Excerpts from a dataset:
________________________________________

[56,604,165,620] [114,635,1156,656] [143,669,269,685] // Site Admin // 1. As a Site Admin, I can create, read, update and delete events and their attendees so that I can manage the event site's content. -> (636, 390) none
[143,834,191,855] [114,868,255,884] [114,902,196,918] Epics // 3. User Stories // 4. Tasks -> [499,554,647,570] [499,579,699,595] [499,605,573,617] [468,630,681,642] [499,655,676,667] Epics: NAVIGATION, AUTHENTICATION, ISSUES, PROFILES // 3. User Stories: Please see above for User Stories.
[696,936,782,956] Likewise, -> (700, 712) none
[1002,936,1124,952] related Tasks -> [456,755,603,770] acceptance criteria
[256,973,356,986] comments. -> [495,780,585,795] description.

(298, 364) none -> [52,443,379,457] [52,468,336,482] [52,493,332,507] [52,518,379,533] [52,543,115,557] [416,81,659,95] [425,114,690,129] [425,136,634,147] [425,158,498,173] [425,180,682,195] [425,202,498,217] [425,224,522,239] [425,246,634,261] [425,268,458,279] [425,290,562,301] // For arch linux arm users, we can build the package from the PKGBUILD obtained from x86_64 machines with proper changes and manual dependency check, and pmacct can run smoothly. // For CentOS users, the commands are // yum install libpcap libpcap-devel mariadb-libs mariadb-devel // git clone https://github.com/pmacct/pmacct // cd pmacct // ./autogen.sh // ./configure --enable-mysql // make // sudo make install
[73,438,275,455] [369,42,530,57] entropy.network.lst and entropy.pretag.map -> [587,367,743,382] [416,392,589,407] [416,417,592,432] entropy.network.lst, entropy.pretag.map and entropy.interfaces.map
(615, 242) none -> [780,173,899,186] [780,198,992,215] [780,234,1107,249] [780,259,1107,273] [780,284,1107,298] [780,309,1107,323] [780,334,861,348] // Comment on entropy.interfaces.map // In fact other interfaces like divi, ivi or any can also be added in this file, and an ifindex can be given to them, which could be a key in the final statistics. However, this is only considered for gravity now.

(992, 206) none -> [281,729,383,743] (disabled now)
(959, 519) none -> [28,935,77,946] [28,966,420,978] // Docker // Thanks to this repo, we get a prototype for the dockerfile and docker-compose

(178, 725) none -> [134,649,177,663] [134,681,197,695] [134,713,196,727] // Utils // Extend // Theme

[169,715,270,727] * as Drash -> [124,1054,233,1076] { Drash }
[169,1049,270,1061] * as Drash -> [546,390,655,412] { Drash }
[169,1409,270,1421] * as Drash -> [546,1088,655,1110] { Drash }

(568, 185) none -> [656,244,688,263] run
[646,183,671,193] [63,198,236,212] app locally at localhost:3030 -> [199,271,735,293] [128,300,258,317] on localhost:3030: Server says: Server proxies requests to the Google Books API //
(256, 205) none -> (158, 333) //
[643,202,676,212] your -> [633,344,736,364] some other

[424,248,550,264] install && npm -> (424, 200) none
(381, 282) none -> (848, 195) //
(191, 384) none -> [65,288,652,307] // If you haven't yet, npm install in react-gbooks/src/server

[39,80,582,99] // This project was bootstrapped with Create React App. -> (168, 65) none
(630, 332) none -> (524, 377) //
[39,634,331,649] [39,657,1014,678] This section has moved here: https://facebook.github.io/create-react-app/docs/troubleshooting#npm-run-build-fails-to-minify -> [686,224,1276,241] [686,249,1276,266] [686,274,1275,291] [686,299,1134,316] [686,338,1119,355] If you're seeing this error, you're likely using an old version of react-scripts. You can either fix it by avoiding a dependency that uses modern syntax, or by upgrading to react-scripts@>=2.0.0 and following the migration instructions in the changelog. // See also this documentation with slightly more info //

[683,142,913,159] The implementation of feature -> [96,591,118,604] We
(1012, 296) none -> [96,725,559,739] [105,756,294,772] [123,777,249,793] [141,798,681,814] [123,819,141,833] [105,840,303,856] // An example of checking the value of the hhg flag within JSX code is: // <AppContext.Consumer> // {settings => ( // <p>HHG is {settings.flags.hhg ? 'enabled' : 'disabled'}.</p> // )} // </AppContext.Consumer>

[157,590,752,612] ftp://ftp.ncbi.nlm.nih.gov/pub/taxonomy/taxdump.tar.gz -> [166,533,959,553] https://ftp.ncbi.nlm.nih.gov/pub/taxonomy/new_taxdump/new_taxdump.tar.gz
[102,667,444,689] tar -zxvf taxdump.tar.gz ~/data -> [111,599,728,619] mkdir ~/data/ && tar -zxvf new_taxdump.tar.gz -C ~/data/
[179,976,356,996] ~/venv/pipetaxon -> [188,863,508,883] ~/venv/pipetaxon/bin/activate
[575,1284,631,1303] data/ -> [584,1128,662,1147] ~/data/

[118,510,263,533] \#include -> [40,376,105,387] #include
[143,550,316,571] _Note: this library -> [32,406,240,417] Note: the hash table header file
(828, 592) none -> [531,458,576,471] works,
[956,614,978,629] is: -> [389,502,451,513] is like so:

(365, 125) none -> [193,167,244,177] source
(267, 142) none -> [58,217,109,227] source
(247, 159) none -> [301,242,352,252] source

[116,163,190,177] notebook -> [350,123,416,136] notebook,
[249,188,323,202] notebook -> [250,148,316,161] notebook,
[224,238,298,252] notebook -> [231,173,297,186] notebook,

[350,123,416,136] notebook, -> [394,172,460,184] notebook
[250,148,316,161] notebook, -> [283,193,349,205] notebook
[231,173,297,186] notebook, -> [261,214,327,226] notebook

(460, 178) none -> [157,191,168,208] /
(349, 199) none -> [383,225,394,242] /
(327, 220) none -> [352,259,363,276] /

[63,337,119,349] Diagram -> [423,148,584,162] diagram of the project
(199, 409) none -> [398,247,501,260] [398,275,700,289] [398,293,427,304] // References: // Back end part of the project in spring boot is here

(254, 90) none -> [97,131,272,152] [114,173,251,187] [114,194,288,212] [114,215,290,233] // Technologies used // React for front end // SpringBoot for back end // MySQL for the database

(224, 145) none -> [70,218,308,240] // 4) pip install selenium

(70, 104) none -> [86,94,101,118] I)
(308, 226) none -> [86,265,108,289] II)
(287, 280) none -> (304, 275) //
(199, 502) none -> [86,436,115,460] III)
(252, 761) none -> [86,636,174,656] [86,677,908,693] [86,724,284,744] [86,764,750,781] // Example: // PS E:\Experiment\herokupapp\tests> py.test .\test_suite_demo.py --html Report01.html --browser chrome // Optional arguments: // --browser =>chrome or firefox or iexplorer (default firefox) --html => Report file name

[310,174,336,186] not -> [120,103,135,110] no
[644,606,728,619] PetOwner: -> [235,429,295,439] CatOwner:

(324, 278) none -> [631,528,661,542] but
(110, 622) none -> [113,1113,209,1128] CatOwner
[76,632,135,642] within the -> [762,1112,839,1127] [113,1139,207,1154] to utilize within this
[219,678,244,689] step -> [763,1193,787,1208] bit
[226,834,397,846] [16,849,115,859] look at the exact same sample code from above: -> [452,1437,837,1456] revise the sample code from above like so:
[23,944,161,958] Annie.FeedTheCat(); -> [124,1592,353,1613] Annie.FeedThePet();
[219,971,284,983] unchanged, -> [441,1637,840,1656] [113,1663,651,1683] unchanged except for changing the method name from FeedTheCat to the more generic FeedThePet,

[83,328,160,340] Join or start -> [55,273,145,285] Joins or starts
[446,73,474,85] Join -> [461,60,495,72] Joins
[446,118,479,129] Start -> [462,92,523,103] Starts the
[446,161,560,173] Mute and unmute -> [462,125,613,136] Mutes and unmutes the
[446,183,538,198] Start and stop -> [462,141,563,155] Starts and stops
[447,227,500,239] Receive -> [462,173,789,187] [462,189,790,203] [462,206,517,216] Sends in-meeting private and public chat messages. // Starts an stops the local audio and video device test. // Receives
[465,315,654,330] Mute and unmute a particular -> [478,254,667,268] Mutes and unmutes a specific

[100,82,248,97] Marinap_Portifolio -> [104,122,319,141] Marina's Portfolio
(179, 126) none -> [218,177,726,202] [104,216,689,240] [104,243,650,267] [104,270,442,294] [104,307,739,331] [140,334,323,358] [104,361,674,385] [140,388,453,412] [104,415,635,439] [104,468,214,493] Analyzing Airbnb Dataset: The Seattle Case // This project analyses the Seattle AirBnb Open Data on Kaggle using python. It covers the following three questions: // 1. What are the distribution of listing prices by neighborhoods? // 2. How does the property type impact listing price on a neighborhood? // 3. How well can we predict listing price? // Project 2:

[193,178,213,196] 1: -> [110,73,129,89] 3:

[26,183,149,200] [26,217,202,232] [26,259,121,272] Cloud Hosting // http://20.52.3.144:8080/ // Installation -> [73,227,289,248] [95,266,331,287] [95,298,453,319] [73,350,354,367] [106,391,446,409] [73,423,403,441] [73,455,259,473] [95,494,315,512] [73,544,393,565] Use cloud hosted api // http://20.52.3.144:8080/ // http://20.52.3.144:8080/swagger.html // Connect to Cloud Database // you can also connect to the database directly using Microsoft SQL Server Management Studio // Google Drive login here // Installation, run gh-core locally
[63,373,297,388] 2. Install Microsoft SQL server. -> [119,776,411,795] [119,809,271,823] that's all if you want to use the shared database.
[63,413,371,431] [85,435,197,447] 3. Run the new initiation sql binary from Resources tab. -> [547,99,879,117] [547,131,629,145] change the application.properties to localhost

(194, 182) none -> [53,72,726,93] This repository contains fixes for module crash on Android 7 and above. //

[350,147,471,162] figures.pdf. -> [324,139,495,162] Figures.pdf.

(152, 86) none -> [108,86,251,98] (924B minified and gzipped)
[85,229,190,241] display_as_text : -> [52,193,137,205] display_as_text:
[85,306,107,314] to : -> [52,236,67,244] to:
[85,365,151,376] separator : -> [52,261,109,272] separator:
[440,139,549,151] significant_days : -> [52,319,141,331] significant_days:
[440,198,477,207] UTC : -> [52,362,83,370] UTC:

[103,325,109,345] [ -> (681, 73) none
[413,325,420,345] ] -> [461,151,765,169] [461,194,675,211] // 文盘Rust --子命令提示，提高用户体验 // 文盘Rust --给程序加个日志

________________________________________

[Exercise instructions]
What you give back must be the stretch above, starting at the line with "[644,606,728,619] PetOwner: ->" and ending at the line with "[219,971,284,983] unchanged, ->", copied exactly.

[Exercise solution]
[644,606,728,619] PetOwner: -> [235,429,295,439] CatOwner:

(324, 278) none -> [631,528,661,542] but
(110, 622) none -> [113,1113,209,1128] CatOwner
[76,632,135,642] within the -> [762,1112,839,1127] [113,1139,207,1154] to utilize within this
[219,678,244,689] step -> [763,1193,787,1208] bit
[226,834,397,846] [16,849,115,859] look at the exact same sample code from above: -> [452,1437,837,1456] revise the sample code from above like so:
[23,944,161,958] Annie.FeedTheCat(); -> [124,1592,353,1613] Annie.FeedThePet();
[219,971,284,983] unchanged, -> [441,1637,840,1656] [113,1663,651,1683] unchanged except for changing the method name from FeedTheCat to the more generic FeedThePet,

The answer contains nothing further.